With the current level of funding, minefields in Nagorno Karabagh may be cleared within two to three years. However, funding is low for this operation and the funds that are raised often have territorial restrictions placed upon them, which Shahramanyan says “are linked to NK’s unrecognized status and its currently controlled territories.”
Funds provided by government donors are only able to be used within the boundaries of Nagorno-Karabagh. “Future progress is very much dependent on funding,” he says. “The more resources are available, the sooner all remaining minefields and cluster munitions sites will be cleared, preventing numerous mine and UXO accidents that are waiting to happen.”

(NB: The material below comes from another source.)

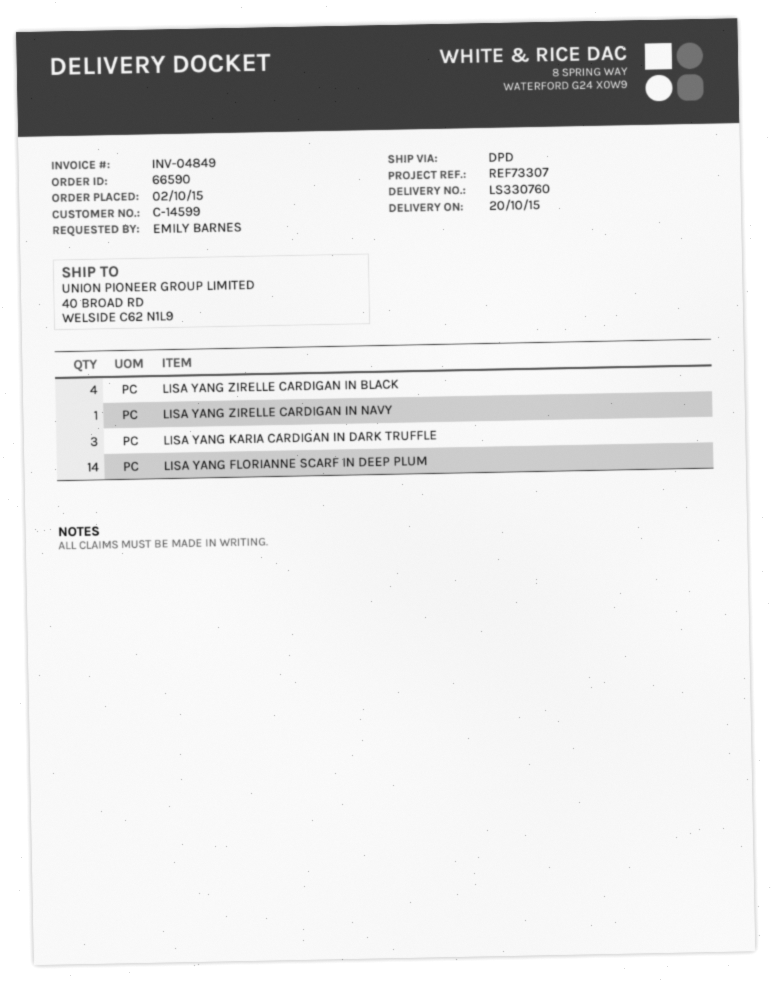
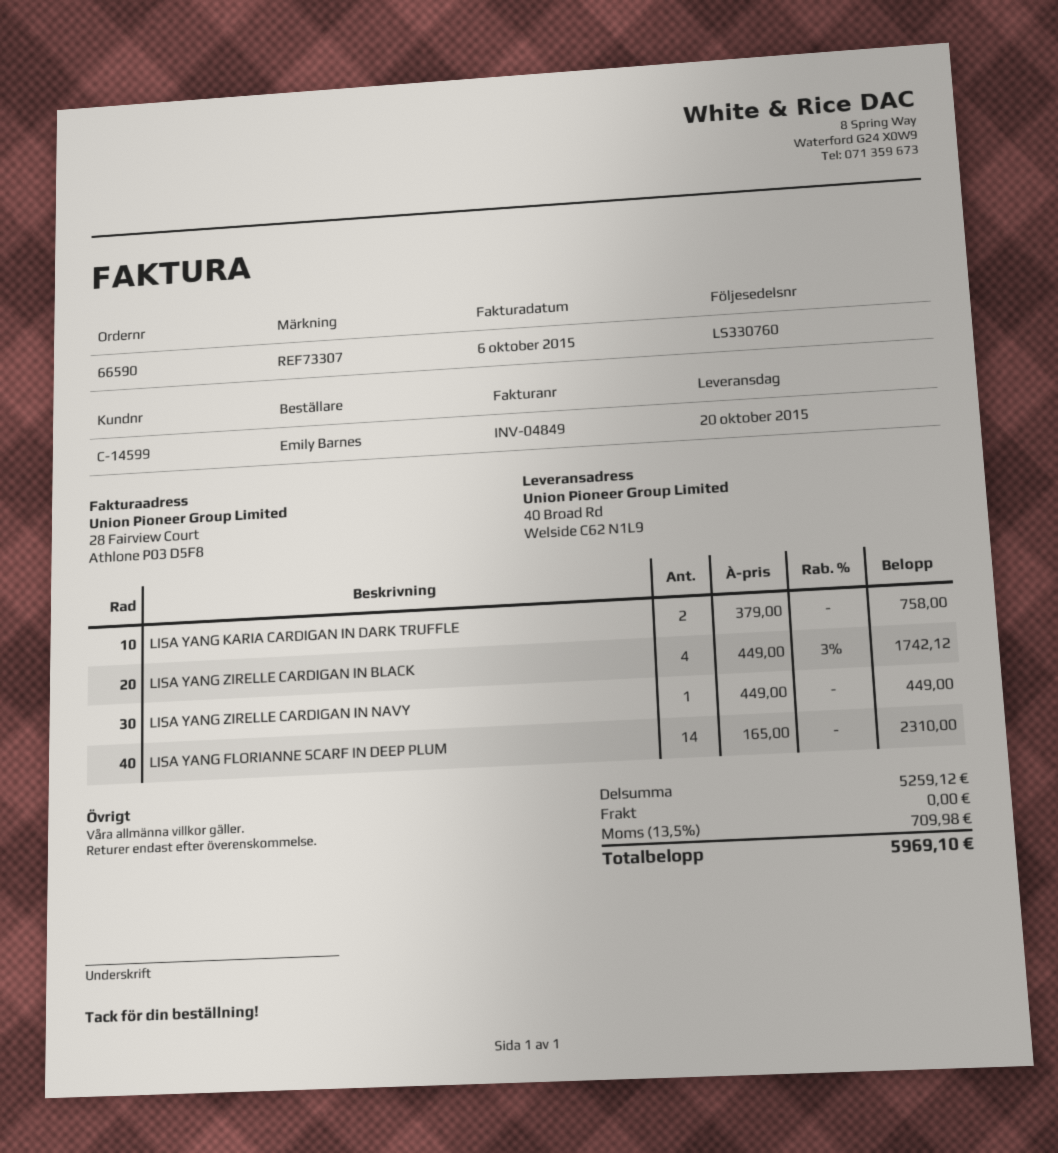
LISA YANG KARIA CARDIGAN IN DARK TRUFFLE: 3 -> 2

According to Shahramanyan, the all-female de-mining team is now clearing minefields surrounding their own villages in the Kashatagh region. It is common for HALO to recruit from the local communities and families affected by the mines. The recruits help conduct minefield surveys and support organizing Mine Risk Education sessions in their communities, Shahramanyan explains. However, HALO does not always seek to specifically recruit women for their teams. In the future, HALO will state clearly their desire for both men and women. If this measure fails to produce female applicants, Shahramanyan says, they “will consider further targeted recruitment.”